INPUT RECORDS:
--------------------------------
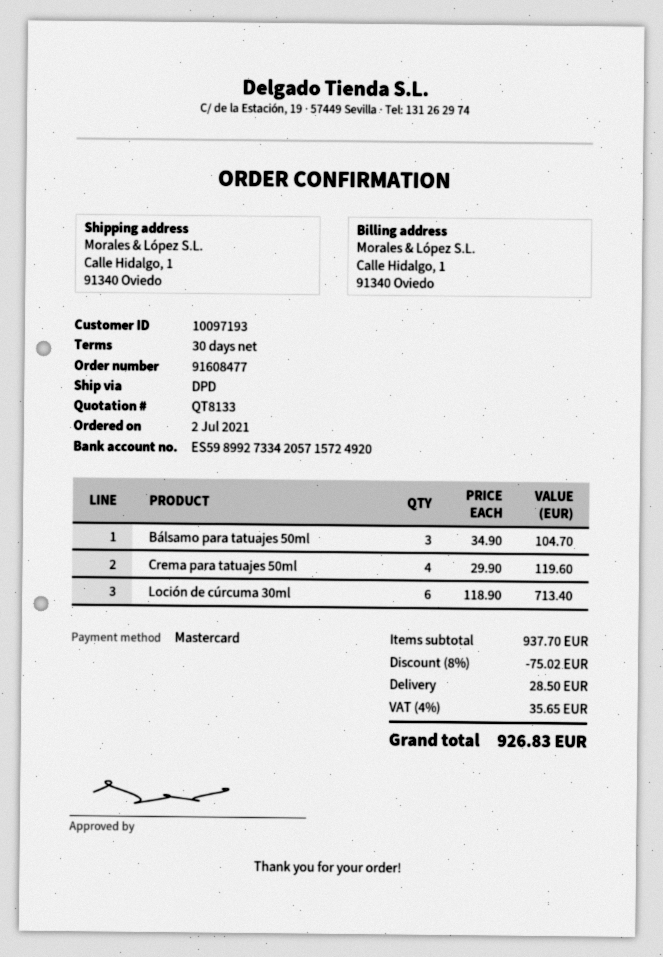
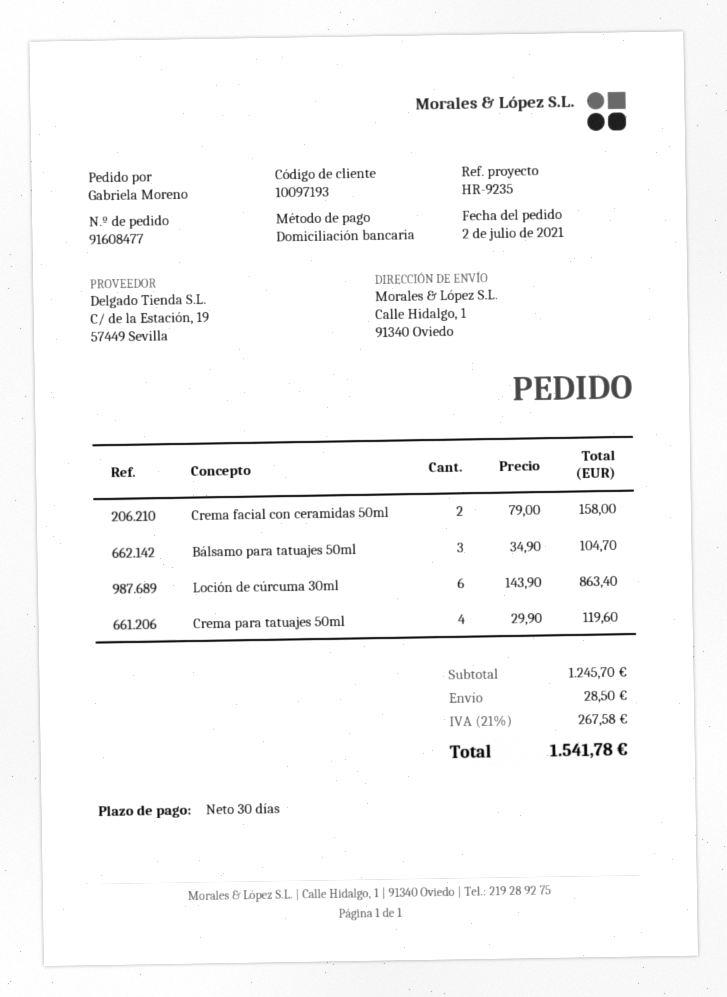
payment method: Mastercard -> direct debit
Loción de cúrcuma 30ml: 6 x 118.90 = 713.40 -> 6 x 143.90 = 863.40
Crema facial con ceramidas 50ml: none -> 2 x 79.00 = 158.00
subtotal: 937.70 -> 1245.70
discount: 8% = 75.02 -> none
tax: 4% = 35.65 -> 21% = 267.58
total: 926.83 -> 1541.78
--------------------------------
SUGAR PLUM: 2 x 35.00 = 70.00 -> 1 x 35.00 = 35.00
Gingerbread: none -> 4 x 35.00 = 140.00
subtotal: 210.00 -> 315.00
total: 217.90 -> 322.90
--------------------------------
Among the lines above, repeat exactly those from the line with "subtotal: 937.70 -> 1245.70" to the line with "total: 926.83 -> 1541.78", counting both ends.

subtotal: 937.70 -> 1245.70
discount: 8% = 75.02 -> none
tax: 4% = 35.65 -> 21% = 267.58
total: 926.83 -> 1541.78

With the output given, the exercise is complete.